I felt like I had to chime in and point out that the point of MicroFormats or RDFa isn’t really to make an overnight change in how we use the Web. It’s to create a backbone of linked data so that as Search Engines and other “Libraries” begin to have stores of these relationships between documents and other resources available to work with, they can begin to improve their services. It will be nice when Search is only partly based on scanning for text-strings or combinations of words.

If you were looking for Andrew in Sebastopol, CA, how would you do it? Perhaps you’d google “Andrew Sebastopol CA…”
But what if you could specify that you are looking for a person?
What if you could specify geocoding info or otherwise specify that Sebastopol is a town in Northern California?

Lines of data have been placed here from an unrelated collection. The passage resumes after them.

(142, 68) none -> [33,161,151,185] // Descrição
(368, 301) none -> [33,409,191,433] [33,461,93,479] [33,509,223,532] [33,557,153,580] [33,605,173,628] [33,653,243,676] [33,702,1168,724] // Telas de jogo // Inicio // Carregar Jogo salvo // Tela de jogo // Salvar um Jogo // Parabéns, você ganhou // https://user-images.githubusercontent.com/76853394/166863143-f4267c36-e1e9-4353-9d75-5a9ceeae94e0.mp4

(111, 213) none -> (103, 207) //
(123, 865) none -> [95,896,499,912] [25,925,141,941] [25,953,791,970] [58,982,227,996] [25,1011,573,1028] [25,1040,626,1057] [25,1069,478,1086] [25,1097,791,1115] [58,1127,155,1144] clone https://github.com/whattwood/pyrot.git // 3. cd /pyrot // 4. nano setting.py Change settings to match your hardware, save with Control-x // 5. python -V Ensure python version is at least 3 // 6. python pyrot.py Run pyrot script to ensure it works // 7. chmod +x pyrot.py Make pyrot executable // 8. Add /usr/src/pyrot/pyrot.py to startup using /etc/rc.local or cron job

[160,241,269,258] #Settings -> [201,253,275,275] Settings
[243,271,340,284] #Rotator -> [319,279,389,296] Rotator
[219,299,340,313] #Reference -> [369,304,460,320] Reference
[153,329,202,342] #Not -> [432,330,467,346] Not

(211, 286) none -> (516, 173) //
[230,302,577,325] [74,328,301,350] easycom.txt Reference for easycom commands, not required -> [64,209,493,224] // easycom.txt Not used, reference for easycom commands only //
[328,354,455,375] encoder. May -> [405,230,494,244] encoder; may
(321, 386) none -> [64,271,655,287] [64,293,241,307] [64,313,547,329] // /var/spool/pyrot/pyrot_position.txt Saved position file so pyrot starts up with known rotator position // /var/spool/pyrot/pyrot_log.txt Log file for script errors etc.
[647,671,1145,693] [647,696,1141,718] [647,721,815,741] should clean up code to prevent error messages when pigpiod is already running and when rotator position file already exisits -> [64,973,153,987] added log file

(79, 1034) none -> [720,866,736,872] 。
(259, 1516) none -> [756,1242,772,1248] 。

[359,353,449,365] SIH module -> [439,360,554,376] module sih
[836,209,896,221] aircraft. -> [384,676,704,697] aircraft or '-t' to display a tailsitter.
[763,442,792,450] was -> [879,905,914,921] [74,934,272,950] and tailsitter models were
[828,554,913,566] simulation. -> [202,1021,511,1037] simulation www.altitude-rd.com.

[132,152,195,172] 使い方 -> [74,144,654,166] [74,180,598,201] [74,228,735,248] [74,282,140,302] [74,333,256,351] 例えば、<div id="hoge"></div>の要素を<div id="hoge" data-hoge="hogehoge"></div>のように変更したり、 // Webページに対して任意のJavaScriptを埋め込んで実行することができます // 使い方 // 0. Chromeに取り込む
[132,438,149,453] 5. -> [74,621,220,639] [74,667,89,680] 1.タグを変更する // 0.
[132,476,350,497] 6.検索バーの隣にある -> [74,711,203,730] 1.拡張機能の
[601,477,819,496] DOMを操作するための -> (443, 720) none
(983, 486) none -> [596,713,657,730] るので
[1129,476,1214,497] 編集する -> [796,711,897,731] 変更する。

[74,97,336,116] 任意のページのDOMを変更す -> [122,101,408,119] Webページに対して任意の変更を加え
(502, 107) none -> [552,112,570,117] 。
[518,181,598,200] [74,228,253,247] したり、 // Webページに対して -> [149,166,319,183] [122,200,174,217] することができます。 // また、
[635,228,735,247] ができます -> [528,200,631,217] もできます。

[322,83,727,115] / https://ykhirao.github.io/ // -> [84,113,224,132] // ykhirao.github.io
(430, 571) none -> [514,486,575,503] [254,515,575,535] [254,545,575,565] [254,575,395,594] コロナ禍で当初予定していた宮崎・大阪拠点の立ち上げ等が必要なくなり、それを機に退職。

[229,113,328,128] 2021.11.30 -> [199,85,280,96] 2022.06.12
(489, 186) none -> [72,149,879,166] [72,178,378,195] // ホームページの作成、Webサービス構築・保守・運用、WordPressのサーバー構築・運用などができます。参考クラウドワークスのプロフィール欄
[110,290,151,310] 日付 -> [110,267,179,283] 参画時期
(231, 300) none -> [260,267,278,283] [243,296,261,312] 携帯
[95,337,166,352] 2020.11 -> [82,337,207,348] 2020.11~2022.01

What if you could filter your results by the time web-pages were created or filter by domain specifications (like show me wiki articles first or show me all MySpace profiles) or filter by type of site like say, show me blogs only, and finally, and this is where rel=”me” comes in, what if you could specify in your search results that you want to see every other document that is an expression of the same person, once you have selected from your query, a person named Andrew who lives in Sebastopol, CA? This is what it’s all about. It works because links work backward. In other words, you can already say “show me all the pages that link to this thing…” but what about being able to say “show me all the pages linking to this Twitter page that link using rel=”me” or better yet, show me all the pages linked to with rel=”me” from any page that links to this twitter page with rel=”me” …And so on…

The Web is becoming a library. By adding microformats and other semantic markup to our documents, we are making it possible for decent “card-catalogues” to be built, whether they’re being built by google, yahoo! or the guy down the street.